Recent protests have coalesced around the continued glorification of Charleston’s history of racial violence and white supremacy symbolized in the statue. Opposed to removing any monuments, Mayor John Tecklenberg tasked the History Commission of Charleston with providing new inscriptions or historic contextualization for plaques. The watered-down final version of the wording of the inscription on the Calhoun plaque demonstrates one problem with this approach: Mayor Tecklenberg and other local white politicians aimed for compromise rather than an uncomfortable truth, complicating any resulting language.

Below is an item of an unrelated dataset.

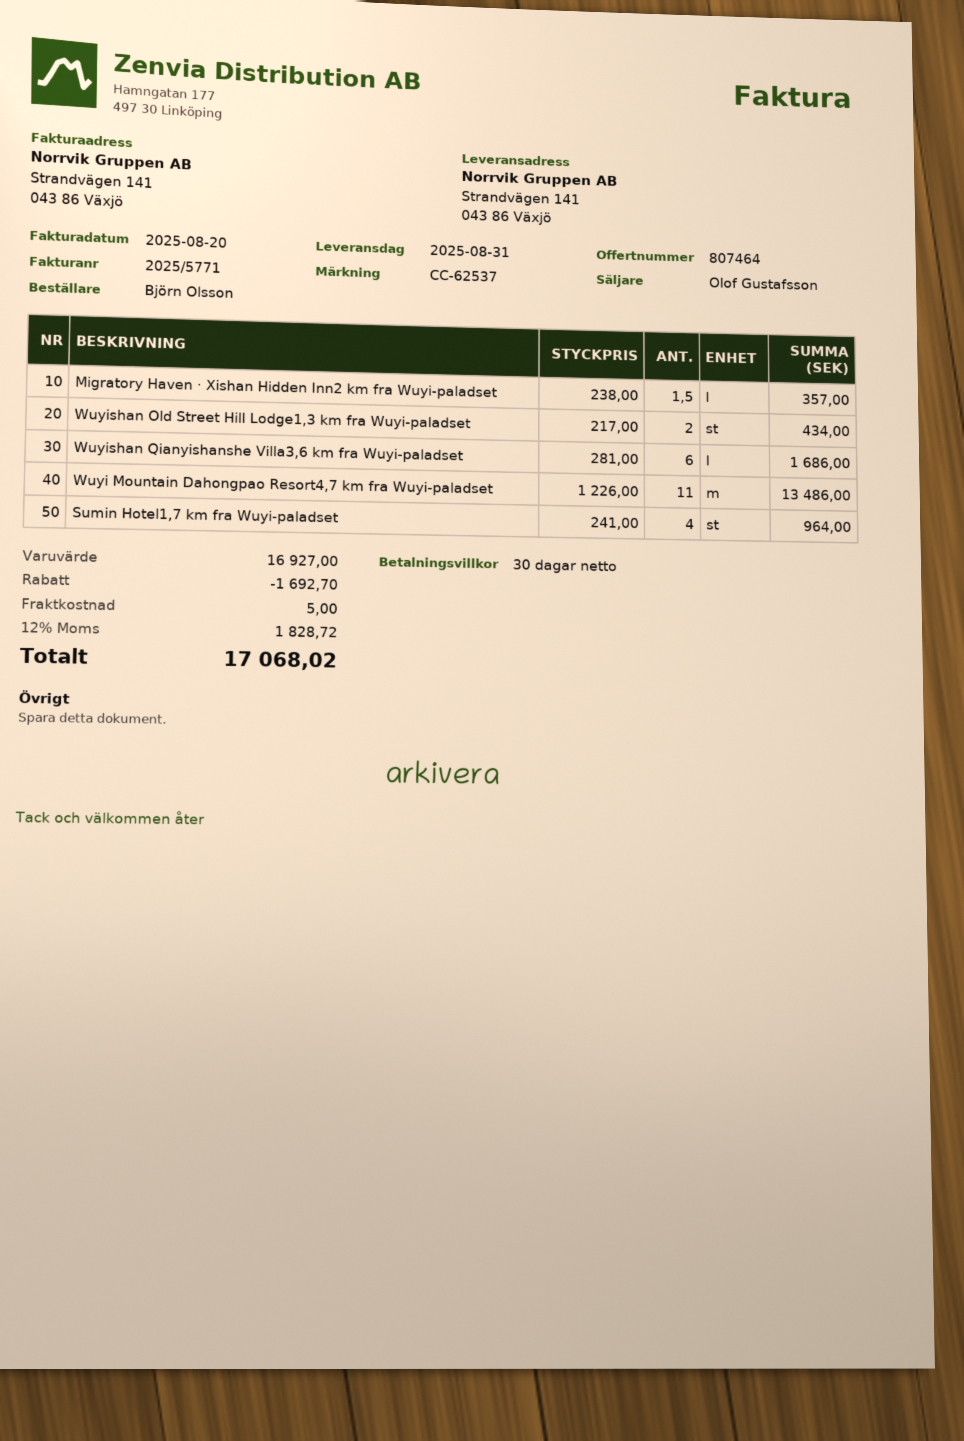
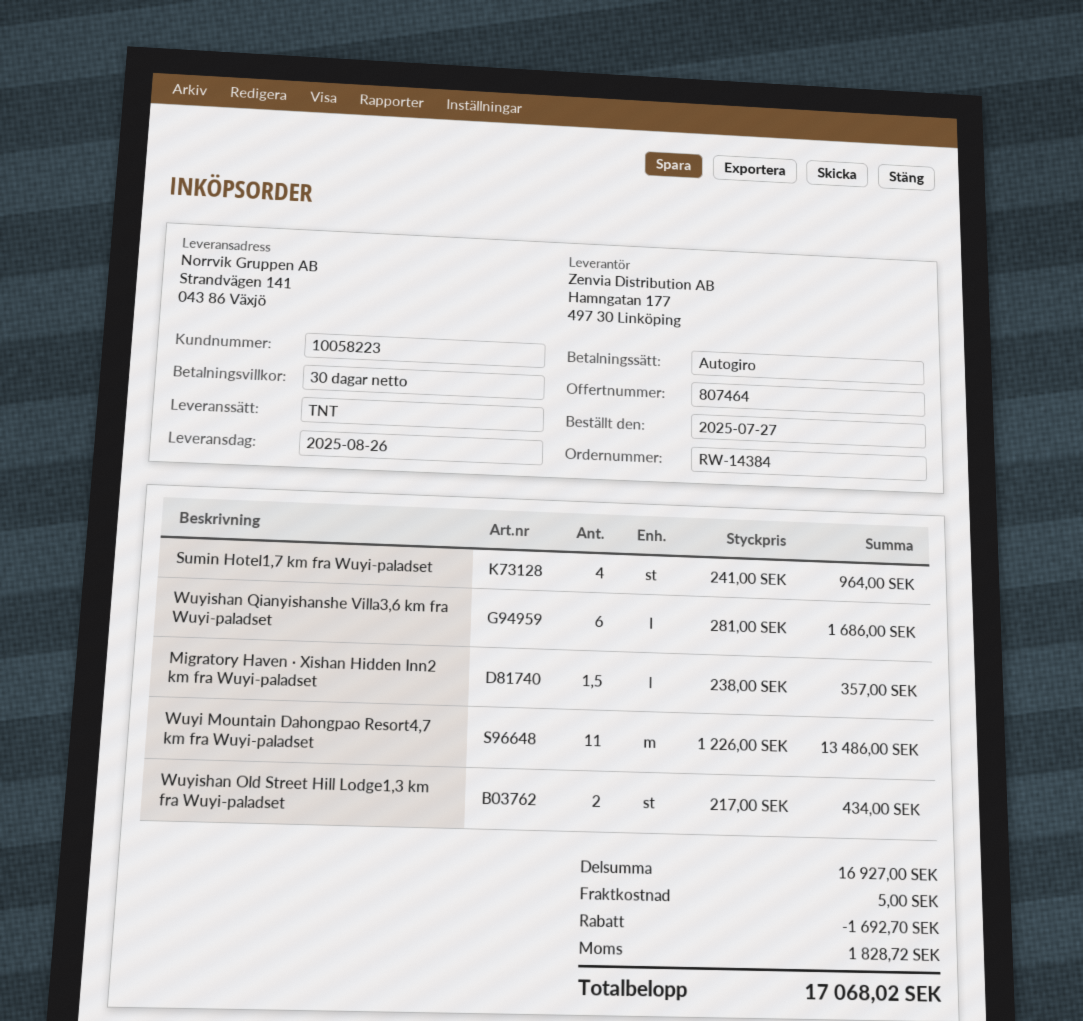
delivery date: 2025-08-31 -> 2025-08-26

The bigger problem with contextualization, however, is that it assumes that the architecture and opulence of the monument itself are not the problem; that additional words or the right words can remediate the monument’s aesthetic power and message. Kirk Savage argues in Standing Soldiers, Kneeling Slaves that “once a monument was built and took its place in the landscape of people’s lives: it became a kind of natural fact, as if it had always been meant to be.” The images portrayed are the collective memories of certain actors and groups, etched in stone. By its very nature, inscriptions added for corrective context can only remain secondary to this. Of course this is not just a Charleston problem. New York City Mayor Bill de Blasio commissioned a committee near the end of 2017 with similarly unimpressive results in the name of “compromise.”

John C. Calhoun Statue in Charleston, South Carolina (Wikimedia Commons).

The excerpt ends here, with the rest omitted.